Editorial of The New York Sun | July 13, 2007

Nearly all the questions at President Bush's press conference yesterday were about Iraq, but there's a surge going on closer to home that is worth some attention, too. That is in the stock market, where yesterday both the Standard & Poor's 500 Index and the Dow Jones Industrial Average climbed to record highs. So did the broad Wilshire 5000 index and the Russell 2000 index, which focuses on small-company stocks. Retailers such as Wal-Mart, J.C. Penney Co., and Costco reported strong June sales. Amid Democratic complaints about the trade deficit, American exports climbed to a record $132 billion. The rate of unemployment for May, the most recent month reported by the federal Department of Labor, was at a low 4.5%.

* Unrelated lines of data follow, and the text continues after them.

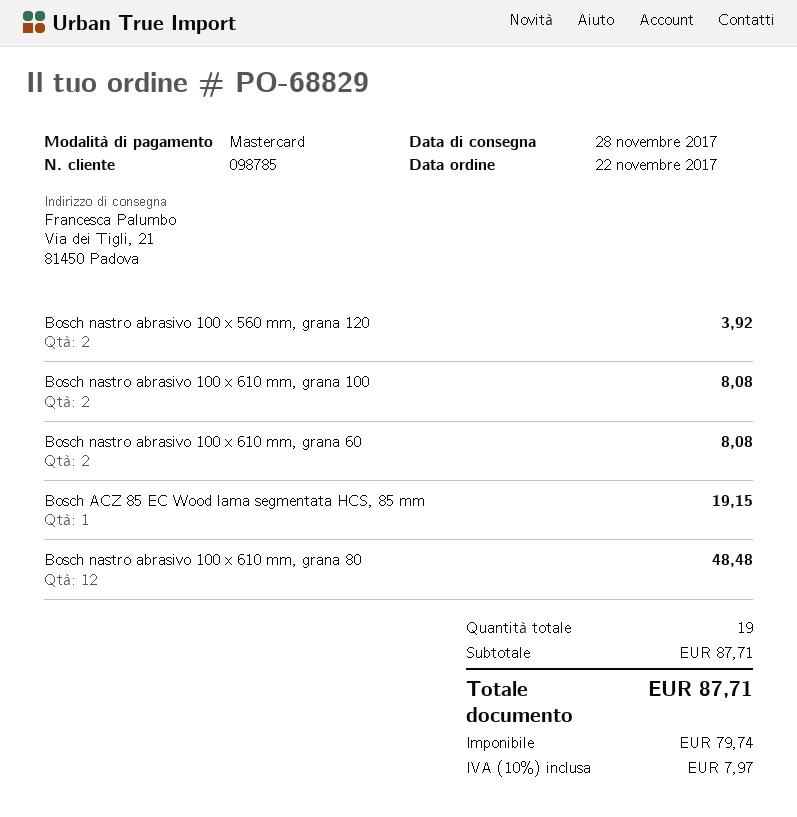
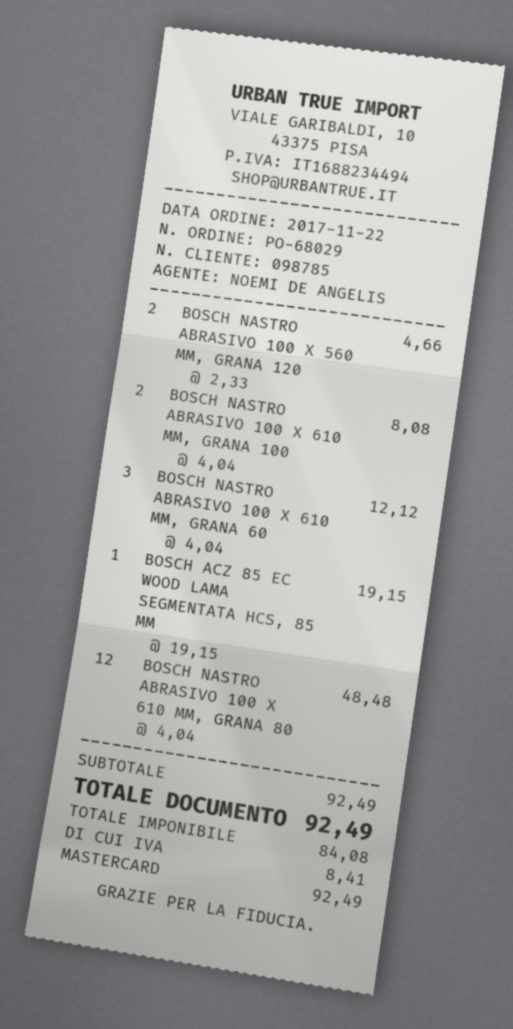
order number: PO-68829 -> PO-68029
Bosch nastro abrasivo 100 x 560 mm, grana 120: 2 for 3.92 -> 2 for 4.66
Bosch nastro abrasivo 100 x 610 mm, grana 60: 2 for 8.08 -> 3 for 12.12
subtotal: 87.71 -> 92.49
net: 79.74 -> 84.08
tax: 7.97 -> 8.41
total: 87.71 -> 92.49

"Things look very positive," the Bloomberg wire quoted John Wilson, the co-director of equity strategy at Morgan Keegan & Co., which oversees $20 billion in Memphis, Tenn., as saying. Mr. Bush may be the most deprecated president since Bill Clinton at the height of the Monica Lewinsky scandal, but the signal the markets are sending is that he is doing an extraordinary job. Some may be tempted to credit the Democratic Congress, but the fact is that, thanks in part to Mr. Bush's veto threats and to the narrowness of the Democratic majority in the Senate, the Congress hasn't — at least yet — managed to put paid to Mr. Bush's pro-growth policies.

We wouldn't want to make too much of a one-day uptick in the stock market — the market took a one-day dive earlier this year, and it has been volatile. But it is up significantly on the year and even more significantly — about 24%, as measured by the S&P 500 — in the year and a half since the Bush tax cuts on dividends and capital gains took effect on January 1, 2006. Most of the credit belongs to American businessmen and their hard-working employees, but our president and his policies deserve a share of the credit for a surge that has fattened retirement accounts and brokerage account balances and filtered out, via bonus checks, into a remarkable prosperity in New York City in industries from real estate to retail.